What does your data pipeline need in production?

In July 2021, I asked you when was the last time you spent four hours debugging a data pipeline. I told you it happened to me one night when I woke up at 2 am for no reason. Unfortunately, I reached for my phone and checked Slack. In the channel delivering alerts, I saw lots of errors.

I saw the most crucial data pipeline was failing, and we would waste an entire day fixing the errors. I decided to fix it right away, so the batch jobs running in the morning have access to the valid data and don’t fail too.

Have I learned anything from it? (Besides, not using the phone at 2 am.)
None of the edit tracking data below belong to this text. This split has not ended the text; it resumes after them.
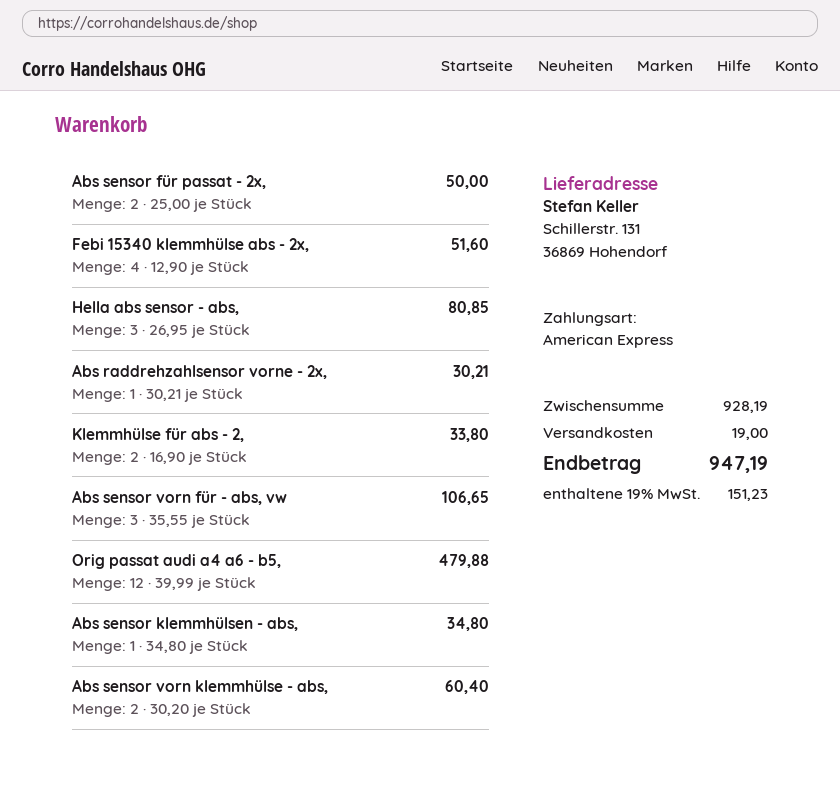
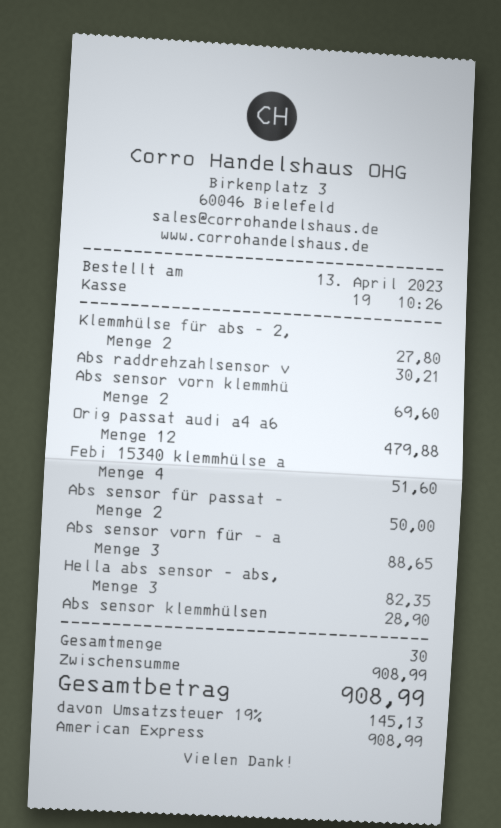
Hella abs sensor - abs,: 3 for 80.85 -> 3 for 82.35
Klemmhülse für abs - 2,: 2 for 33.80 -> 2 for 27.80
Abs sensor vorn für - abs, vw: 3 for 106.65 -> 3 for 88.65
Abs sensor klemmhülsen - abs,: 1 for 34.80 -> 1 for 28.90
Abs sensor vorn klemmhülse - abs,: 2 for 60.40 -> 2 for 69.60
subtotal: 928.19 -> 908.99
shipping: 19.00 -> none
tax: 19% = 151.23 -> 19% = 145.13
total: 947.19 -> 908.99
Never allow skipping the tests

The problem was caused by a code change deployed before all tests were executed. The author wanted to stop working at 5 pm and didn’t wait for the tests. Our CI/CD pipeline allowed merges and production deployments without waiting for the test results. We allowed it for two reasons.

Our tests needed around 30 minutes to run. Sometimes we were testing changes locally and didn’t want to wait another 30 minutes to see the same tests pass again. Because of that, we allowed merging while the tests were still running. It wasn’t perfect… Ok, it was stupid. However, we had an excuse that looked valid when we decided to allow such merges. The idea was that if you tested the code locally and you are sure everything works well, don’t waste your time waiting for the tests again.

Also, our testing environment used to be quite unstable. If multiple instances of the tests sets were running simultaneously (for example, triggered by CI/CD and by a developer), they drained EMR resources, and tests started failing. Sometimes we had failures when earlier test runs failed and left some temporary files in the test directories. In short, we built our CI/CD on duct tape and hope.

It shouldn’t be an excuse. We should have invested more time in fixing the test environment. If it worked correctly every time, we wouldn’t need to bypass the tests.

Isolate runtime environments

We wanted to reduce the costs, so for multiple pipelines, we reused the same EMR cluster. It was running all the time, and we adjusted pipeline schedules to use the cluster fully. However, if some of the processing jobs were slower than usual, another could start while the old one was still running.

Sometimes, the EMR cluster had no resources to run new jobs. It was scheduling them, but nothing was happening. Airflow didn’t care about the lack of resources. It was scheduling the jobs and waiting until they finished. However, the scripts were sometimes timing out, and we had pipeline failures. We had to fix them manually (remove the job from the EMR cluster, reset the state in Airflow, sometimes, remove some temporary files).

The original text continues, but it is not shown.